Marvel has had a banner year to be sure. They had their two highest-grossing films in BLACK PANTHER and AVENGERS: INFINITY WAR, and a new animated classic with SPIDER-MAN: INTO THE SPIDER-VERSE; all three highly deserving of their high praise and high grosses. So maybe not all three of these originated from the Mouse House, but I don't need to know who slaughtered the cattle to enjoy the steak.

Speaking of BLACK PANTHER, specifically, it is a film that makes getting out of your house and seeing it on the biggest screen a necessity. Ryan Coogler built a wondrous world for the fictional Wakanda. It is narratively tight, yet at times experimental. Ruth Carter's costume design, as it has been for the past few decades, is meticulous. There is not only not a bad performance in the film, but stand out performances in a group of both the recently discovered and seasoned vets are in abundance. Well deserving of its place on the BEST PICTURE list. A cultural landmark for American cinema for more reasons than the mostly black cast and crew. This is the FIRST COMIC BOOK FILM EVER TO BE NOMINATED FOR BEST PICTURE!

Think about that. THE DARK KNIGHT! Nope. RICHARD DONNER'S SUPERMAN! Nope. TIM BURTON'S BATMAN! Of course not. Why?

The Academy has an annoying way of not really choosing BEST PICTURE candidates, but rather the BEST POLITICALLY EXPEDIENT PICTURE candidates. Not to say that all the pictures that were nominated should not have been nominated, with maybe the exception of one (it rhymes with BOHEMIAN RHAPSODY), it is the fact that the Academy enacted new rules in 2009 (rumor has it because of "The Dark Knight" snub) that allows 10 movies to be nominated and all I see listed are EIGHT. That leaves two open slots for very deserving films; even if they are not the films I listed above… and there are WAY more than 10 deserving films: "Eighth Grade", "You Were Never Really Here", "First Reformed", "Hereditary", "UPGRADE", "A Simple Favor", "If Beale Street Could Talk", "The Wife", "Won't You Be My Neighbor", "Three Identical Strangers", and the list goes on and on (yes, I realize two of those were documentaries but they are just as deserving as animated films and I'm still kinda bitter about the "Hoop Dreams" snub).

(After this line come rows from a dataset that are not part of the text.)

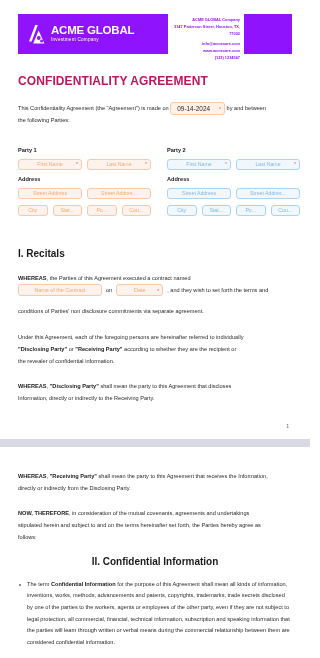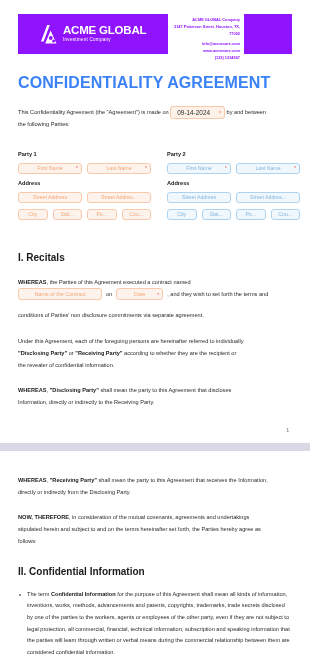--- a/index.html
+++ b/index.html
@@ -34,21 +34,21 @@
     display: flex;
     align-items: stretch;
     margin-top: 14px;
     height: 40px;
   }
   .logo-block {
     background: #9013fe;
     width: 150px;
     display: flex;
     align-items: center;
-    padding-left: 22px;
+    padding-left: 10px;
     gap: 6px;
   }
   .logo-mark { width: 17px; height: 19px; flex: 0 0 auto; }
   .logo-text { color: #ffffff; line-height: 1.02; }
   .logo-name {
     font-size: 11.5px;
     font-weight: bold;
     letter-spacing: -0.2px;
     white-space: nowrap;
   }
@@ -68,42 +68,42 @@
     font-weight: bold;
   }
   .contact-block .sp { height: 4px; }
   .header-swatch {
     width: 48px;
     background: #9013fe;
   }
 
   
   .doc-title {
-    font-size: 16px;
-    font-weight: bold;
-    color: #3b82f6;
+    font-size: 12px;
+    font-weight: bold;
+    color: #be185d;
     letter-spacing: 0.1px;
     margin: 20px 0 0 0;
   }
   .para {
     font-size: 5.6px;
     color: #2b2b2b;
     line-height: 2.1;
     margin-top: 14px;
   }
   .para.tight { margin-top: 10px; }
   .para b { font-weight: bold; color: #1a1a1a; }
 
   .sec-head {
     font-size: 10px;
     font-weight: bold;
     color: #1a1a1a;
     margin-top: 26px;
   }
-  .sec-head.sm-gap { margin-top: 18px; }
+  .sec-head.sm-gap { margin-top: 12px; text-align: center; }
 
   .label {
     font-size: 5.6px;
     font-weight: bold;
     color: #1a1a1a;
     margin-bottom: 6px;
   }
 
   
   .field {

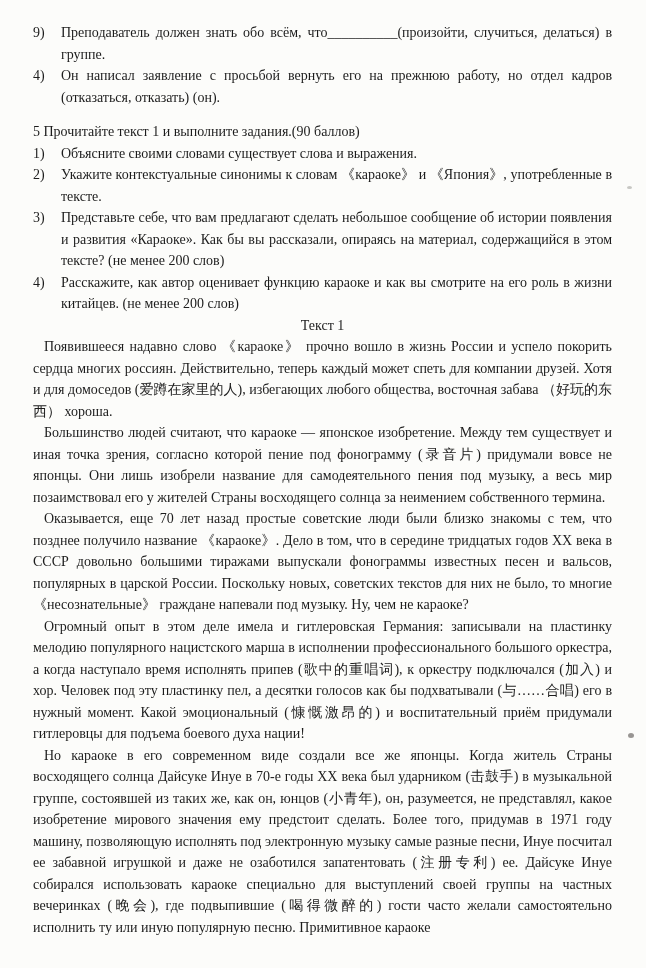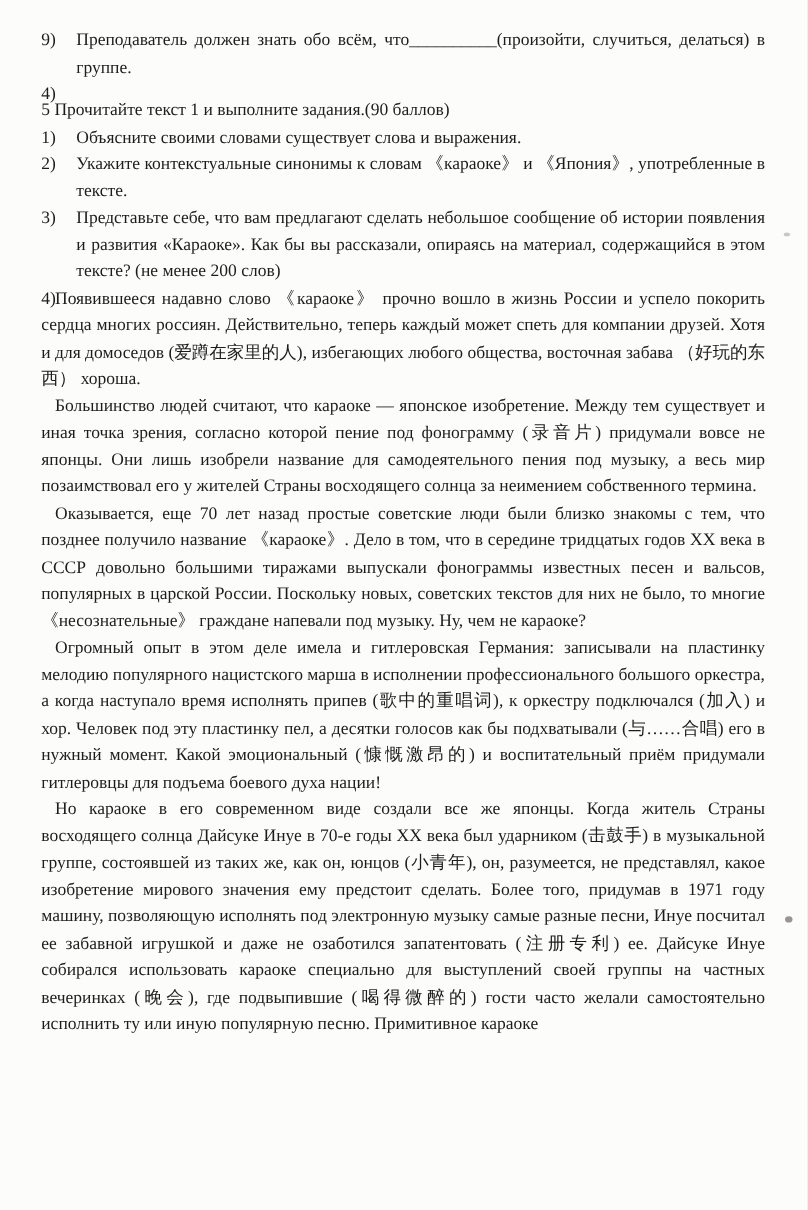--- a/index.html
+++ b/index.html
@@ -61,40 +61,43 @@
 <body>
 
 <div class="page">
 
   <div class="doc-item">
     <span class="num">9)</span>
     <span><span>Преподаватель должен знать обо всём, что__________(произойти, случиться, делаться) в группе.</span></span>
   </div>
   <div class="doc-item">
     <span class="num">4)</span>
+    <span><span>Он написал заявление с просьбой вернуть его на прежнюю работу, но отдел кадров (отказаться, отказать) (он).</span></span>
   </div>
 
   <div class="section-heading">5 Прочитайте текст 1 и выполните задания.(90 баллов)</div>
 
   <div class="doc-item">
     <span class="num">1)</span>
     <span><span>Объясните своими словами существует слова и выражения.</span></span>
   </div>
   <div class="doc-item">
     <span class="num">2)</span>
     <span><span>Укажите контекстуальные синонимы к словам 《караоке》 и 《Япония》, употребленные в тексте.</span></span>
   </div>
   <div class="doc-item">
     <span class="num">3)</span>
     <span><span>Представьте себе, что вам предлагают сделать небольшое сообщение об истории появления и развития «Караоке». Как бы вы рассказали, опираясь на материал, содержащийся в этом тексте? (не менее 200 слов)</span></span>
   </div>
   <div class="doc-item">
     <span class="num">4)</span>
+    <span><span>Расскажите, как автор оценивает функцию караоке и как вы смотрите на его роль в жизни китайцев. (не менее 200 слов)</span></span>
   </div>
 
+  <div class="text-title">Текст 1</div>
 
   <p class="para"><span>Появившееся надавно слово 《караоке》 </span><span class="u">прочно вошло в жизнь</span><span> России и успело </span><span class="u">покорить сердца</span><span> многих россиян. Действительно, теперь каждый может спеть для компании друзей. Хотя и для домоседов (爱蹲在家里的人), </span><span class="u">избегающих любого общества</span><span>, восточная забава （好玩的东西） хороша.</span></p>
   <p class="para"><span>Большинство людей считают, что караоке — японское изобретение. Между тем существует и иная точка зрения, согласно которой пение под фонограмму (录音片) придумали вовсе не японцы. Они лишь изобрели название для самодеятельного пения под музыку, а весь мир позаимствовал его у жителей </span><span class="u">Страны восходящего солнца</span><span> за неимением собственного термина.</span></p>
   <p class="para"><span>Оказывается, еще 70 лет назад простые советские люди были близко знакомы с тем, что позднее получило название 《караоке》. Дело в том, что в середине тридцатых годов XX века в СССР довольно большими тиражами выпускали фонограммы известных песен и вальсов, популярных в царской России. Поскольку новых, советских текстов для них не было, то многие 《несознательные》 граждане напевали под музыку. </span><span class="u">Ну, чем не караоке</span><span>?</span></p>
   <p class="para"><span>Огромный опыт в этом деле имела и гитлеровская Германия: записывали на пластинку мелодию популярного нацистского марша в исполнении профессионального большого оркестра, а когда наступало время исполнять припев (歌中的重唱词), к оркестру подключался (加入) и хор. Человек под эту пластинку пел, а десятки голосов как бы подхватывали (与……合唱) его в нужный момент. Какой эмоциональный (慷慨激昂的) и воспитательный приём придумали гитлеровцы для подъема боевого духа нации!</span></p>
   <p class="para"><span>Но </span><span class="u">караоке в его современном виде</span><span> создали все же японцы. Когда житель Страны восходящего солнца Дайсуке Инуе в 70-е годы XX века был ударником (击鼓手) в музыкальной группе, состоявшей из таких же, как он, юнцов (小青年), он, разумеется, не представлял, какое </span><span class="u">изобретение мирового значения</span><span> ему предстоит сделать. Более того, придумав в 1971 году машину, позволяющую исполнять под электронную музыку самые разные песни, Инуе посчитал ее забавной игрушкой и даже не озаботился запатентовать (注册专利) ее. Дайсуке Инуе собирался использовать караоке специально для выступлений своей группы на частных вечеринках (晚会), где подвыпившие (喝得微醉的) гости часто желали самостоятельно исполнить ту или иную популярную песню. Примитивное караоке</span></p>
 
   <span class="speck a"></span>
   <span class="speck b"></span>
 </div>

Tirade aside, my point is The Academy seems to have decided they had to make a choice between which superhero genre movie should be nominated rather than just throw in the best films. They have intentionally or unintentionally made comic book film adaptations feel like a zero-sum game when that was not the case. BLACK PANTHER and AVENGERS: INFINITY WAR was just as deserving to be the BEST PICTURE NOMINEE so political expediency shouldn't have been an issue. We SHOULD be living in a world right now where BLACK PANTHER and AVENGERS: INFINITY WAR are on the BEST PICTURE NOMINEE list. It seems that the Academy refuses to put forth a list where superhero and other genre films (horror, sci-fi and the like), which make up an enormous part of the movie-going habits of the general public, are not to be honored like the films of the "indie" variety. They are currently being treated like token films on the nominee roster. This is despite the fact that high grossing genre films have proven again and again that they can push the medium of film forward like any indie out there. Grosses, high or low, should not be the measure of a film in the BEST PICTURE category.

Over the years the Academy has been totally out of touch with the movie-going public, and it has nothing to do with presenters; although @Massawyrms Twitter suggestion for the Muppets to host would've been pretty epic. The problem is the respect paid to filmmakers. This year they actually even tried to do away with televising the Best Cinematography, Best Editing, Best Live Action Short, and Best Makeup and Hairstyling categories. I think Guillermo Del Toro put it best: "Cinematography and Editing are at the very heart of our craft. They are not inherited from a theatrical tradition or a literary tradition: they are cinema itself." How myopic is The Academy to even think of eliminating these categories, much less taking measures to do it (which were eventually backpedaled, so thank your deity of choice)?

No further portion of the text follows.